#### Data listing ####

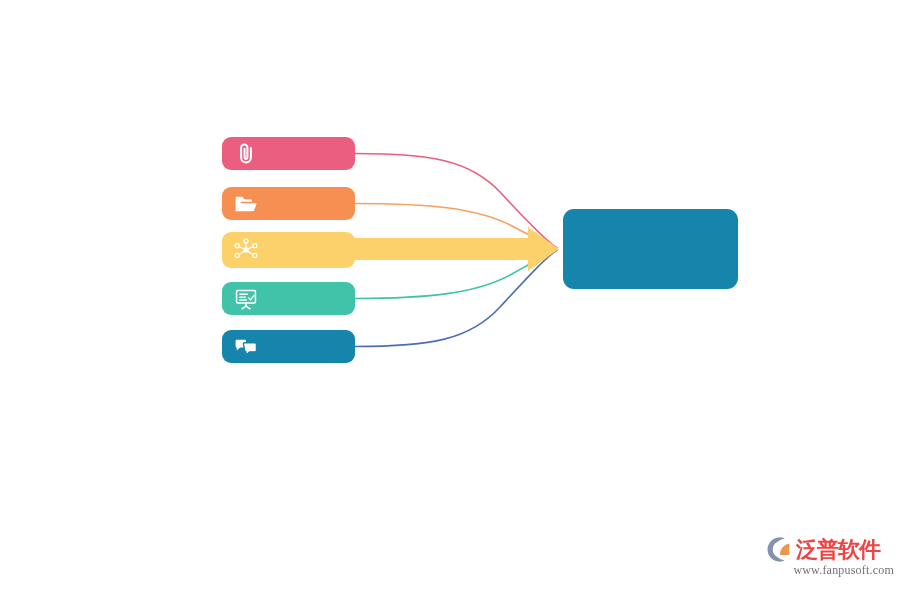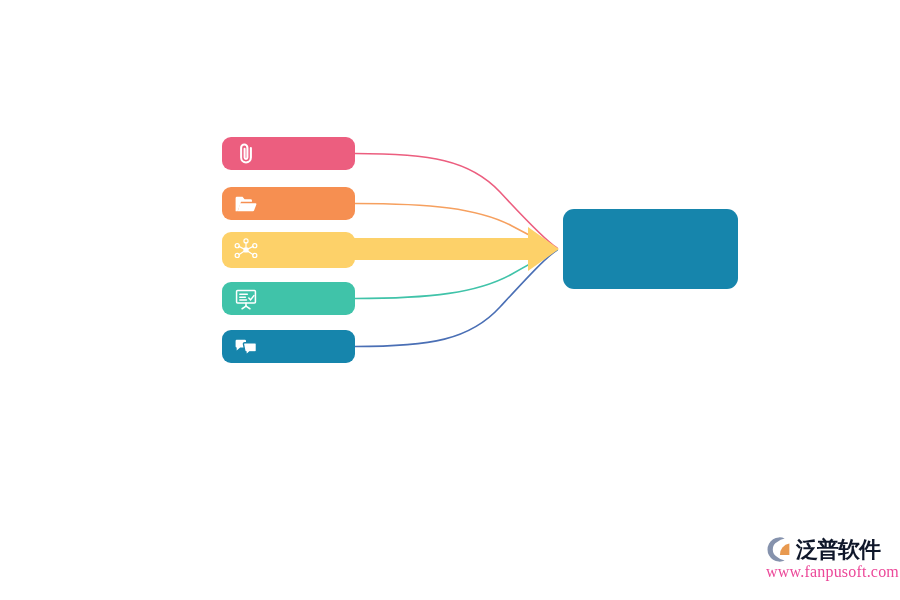--- a/index.html
+++ b/index.html
@@ -106,30 +106,30 @@
   }
   #wm-mark {
     width: 29px;
     height: 29px;
     flex: none;
   }
   #wm-name {
     font-family: "DejaVu Sans", "Liberation Sans", sans-serif;
     font-size: 22px;
     font-weight: bold;
-    color: #0f172a;
+    color: #ef4444;
     margin-left: 1px;
     line-height: 29px;
     letter-spacing: -1px;
   }
   #wm-url {
     font-family: "Liberation Serif", "DejaVu Serif", serif;
-    font-size: 16px;
-    color: #ec4899;
-    text-align: left;
+    font-size: 12px;
+    color: #737373;
+    text-align: right;
     letter-spacing: 0.2px;
     margin-top: -1px;
   }
 </style>
 </head>
 <body>
 
 <div id="stage">
 
   <div id="diagram">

####

Task prompt: Every word of the data should be reproduced exactly; please omit any pictures.

Response below:
--- a/index.html
+++ b/index.html
@@ -106,30 +106,30 @@
   }
   #wm-mark {
     width: 29px;
     height: 29px;
     flex: none;
   }
   #wm-name {
     font-family: "DejaVu Sans", "Liberation Sans", sans-serif;
     font-size: 22px;
     font-weight: bold;
-    color: #0f172a;
+    color: #ef4444;
     margin-left: 1px;
     line-height: 29px;
     letter-spacing: -1px;
   }
   #wm-url {
     font-family: "Liberation Serif", "DejaVu Serif", serif;
-    font-size: 16px;
-    color: #ec4899;
-    text-align: left;
+    font-size: 12px;
+    color: #737373;
+    text-align: right;
     letter-spacing: 0.2px;
     margin-top: -1px;
   }
 </style>
 </head>
 <body>
 
 <div id="stage">
 
   <div id="diagram">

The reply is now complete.